The current meta-analysis, which includes data on 8,536 participants, indicates that the PPARGC1A Ser482 allele may increase the risk of type 2 diabetes. It is possible, however, that publication bias may explain the observed association between this genetic variant and risk of type 2 diabetes. We could not detect any statistically significant association of the Gly482Ser polymorphism with BMI, fasting insulin or fasting glucose levels in a meta-analysis comprised of 4,486 normoglycaemic study participants.
Over the last 6 years the role of PPARGC1A in several aspects of energy expenditure, metabolism and glucose homeostasis has been elucidated. This has led to several studies assessing the association among polymorphisms, risk of type 2 diabetes and related metabolic traits. The only common non-synonymous change, the Gly482Ser polymorphism, has generated conflicting results. In this study we aimed to address this issue by performing a meta-analysis of the effect of the Gly482Ser polymorphism on type 2 diabetes, BMI, fasting insulin and fasting glucose levels.

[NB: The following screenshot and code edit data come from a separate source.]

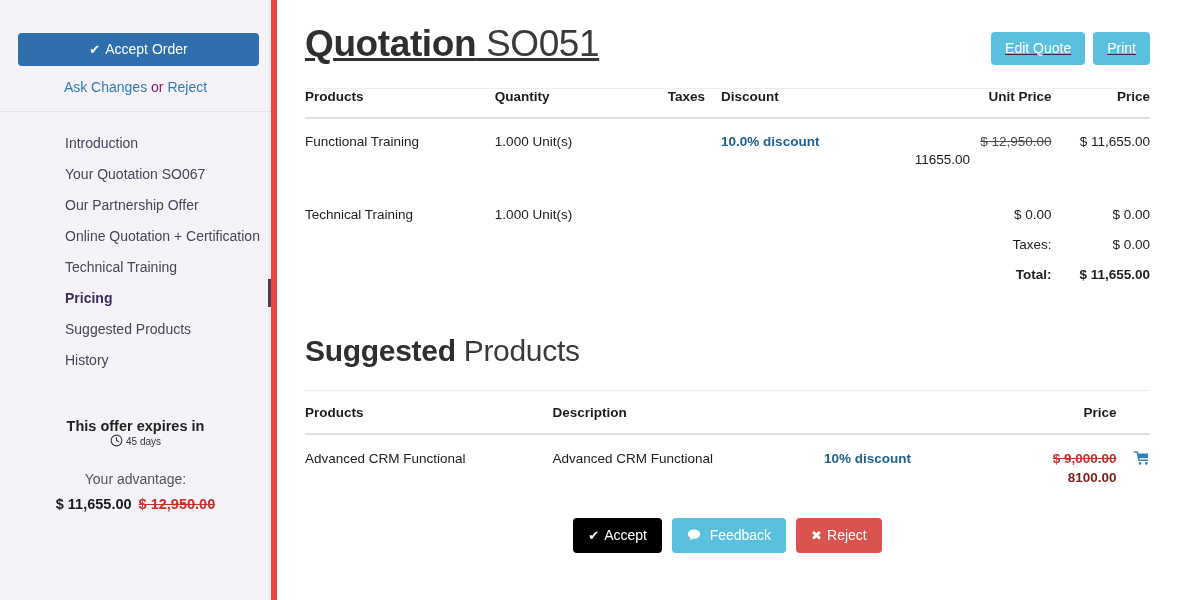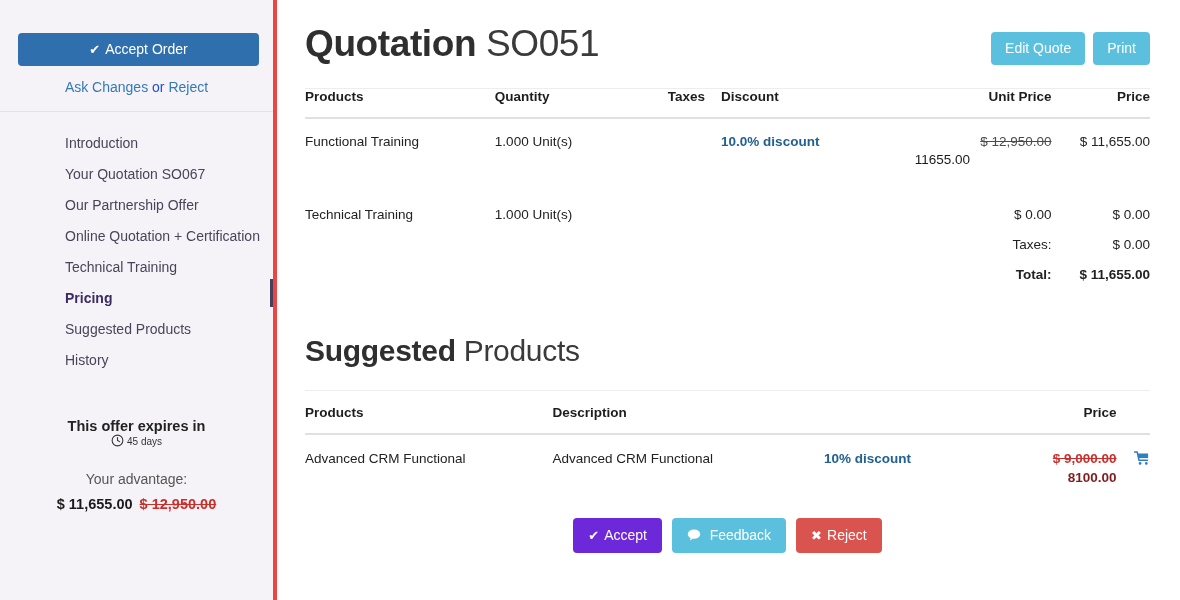--- a/index.html
+++ b/index.html
@@ -16,7 +16,7 @@
   .sidebar {
     width: 277px; min-width: 277px; height: 600px;
     background: #f5f3f7;
-    border-right: 4px solid #ef4444;
+    border-right: 6px solid #ef4444;
     position: relative;
     padding: 0;
   }

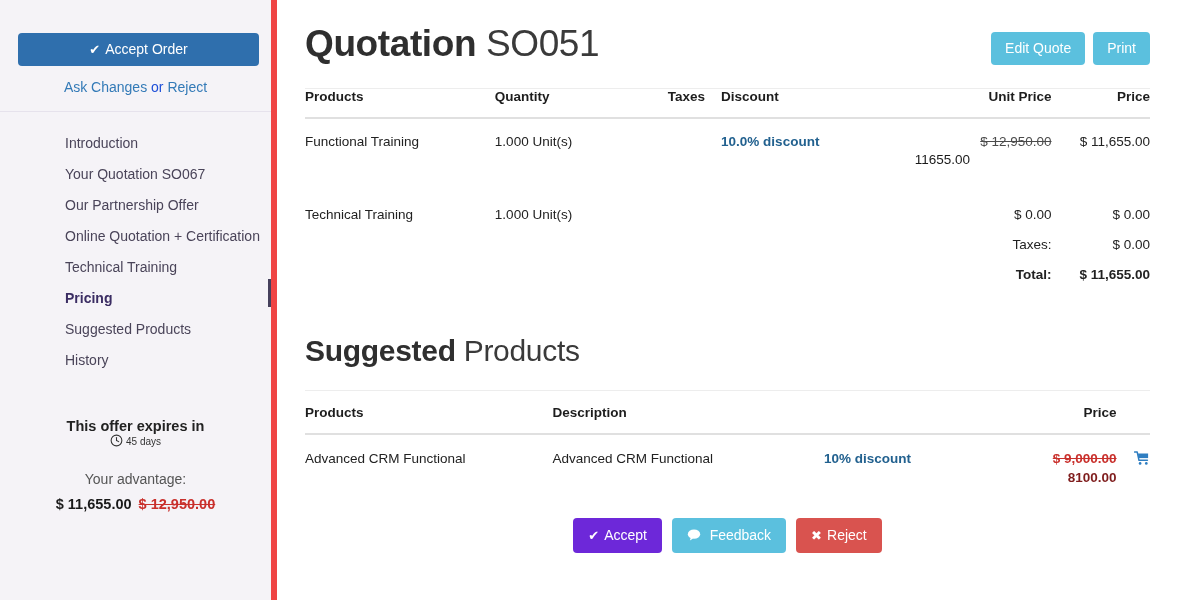--- a/index.html
+++ b/index.html
@@ -100,6 +100,7 @@
   .title-row {
     display: flex; align-items: flex-start;
     padding-top: 22px;
+    text-decoration: underline;
   }
   h1.doc-title {
     font-size: 37px; font-weight: bold; color: #2f2f2f;

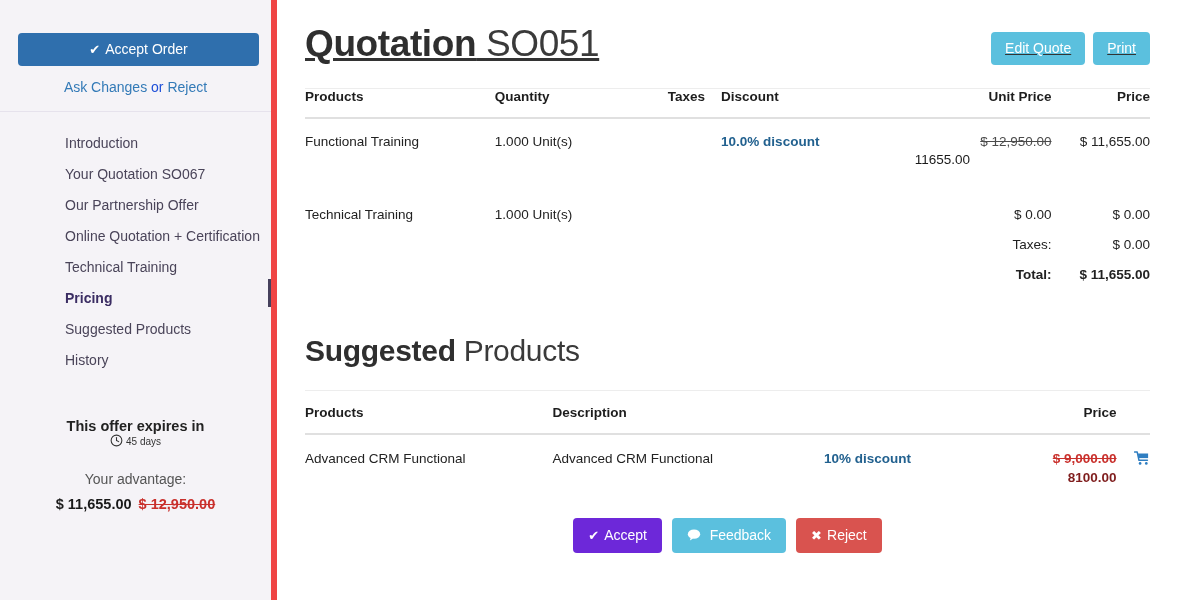--- a/index.html
+++ b/index.html
@@ -42,7 +42,7 @@
     color: #333;
   }
   .ask-line a { color: #337ab7; text-decoration: none; cursor: pointer; }
-  .ask-line .orword { color: #1d4ed8; }
+  .ask-line .orword { color: #701a75; }
   .sb-divider {
     height: 1px; background: #e6e2ec;
     margin: 16px 0 0 0;

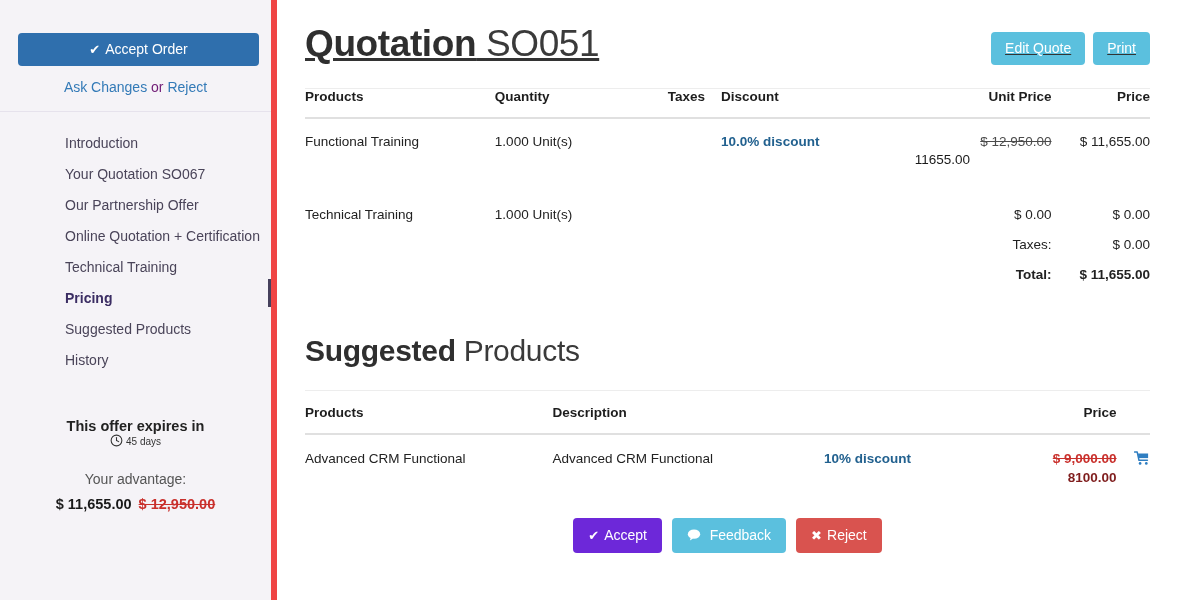--- a/index.html
+++ b/index.html
@@ -187,7 +187,7 @@
     cursor: pointer;
     font-family: "Liberation Sans", sans-serif;
   }
-  .btn-success { background: #6d28d9; }
+  .btn-success { background: #000000; }
   .btn-feedback { background: #5bc0de; }
   .btn-danger { background: #d9534f; }
   .btn-act .gl { margin-right: 5px; font-size: 13px; }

In this meta-analysis, which included data from eight studies comprising 8,536 participants, there was evidence for a small linear effect of the Gly482Ser in type 2 diabetes risk (OR=1.07, p=0.044), despite the presence of marginal between-study heterogeneity (p=0.069). The summary odds ratio increased to 1.1 (p=0.004) and there was no between-study heterogeneity after elimination of one of the studies. We also found significant between-study heterogeneity in the quantitative trait analyses. However, in this analysis we found no statistically significant association between the Gly482Ser polymorphism and the three traits analysed (BMI, fasting insulin and fasting glucose). In each instance the heterogeneity observed in the association with type 2 diabetes or with the quantitative traits could be explained by a different constituent population of the meta-analysis. This heterogeneity could result from differences in other genetic and environmental factors between study populations, particularly in relation to selection and inclusion of participants and their demographic, metabolic and clinical characteristics. Other possible explanations for the observed between-study heterogeneity include genotype errors, publication bias, lack of statistical power to detect true effects and simple random variation around the true estimate of risk.
The variable effect of the Gly482Ser polymorphism on type 2 diabetes risk and related quantitative traits between populations could also be explained by the presence of other functional variants in linkage disequilibrium (LD) with Gly482Ser. The amount of LD between these putative variants and Gly482Ser could vary between the different populations tested, hence accounting for the observed differences in the effect of Gly482Ser in diabetes association and in mean values for phenotypic traits between populations. Other possible explanations for the heterogeneity observed are gene–gene and gene-environment interactions such that the effect of the Gly482Ser polymorphism is different in different populations. Indeed, evidence for gene-environment interaction at this gene has been demonstrated [23–25]. Gene-environment interactions may lower the power to detect true associations when performing cross-sectional studies, including meta-analysis of cross-sectional studies, such as in this study.
In conclusion, our results, based on 8,536 study participants, suggest that the PPARGC1A Gly482Ser polymorphism is associated with risk of type 2 diabetes. However, larger scale studies are required to reliably confirm any association between this variant and the risk of type 2 diabetes.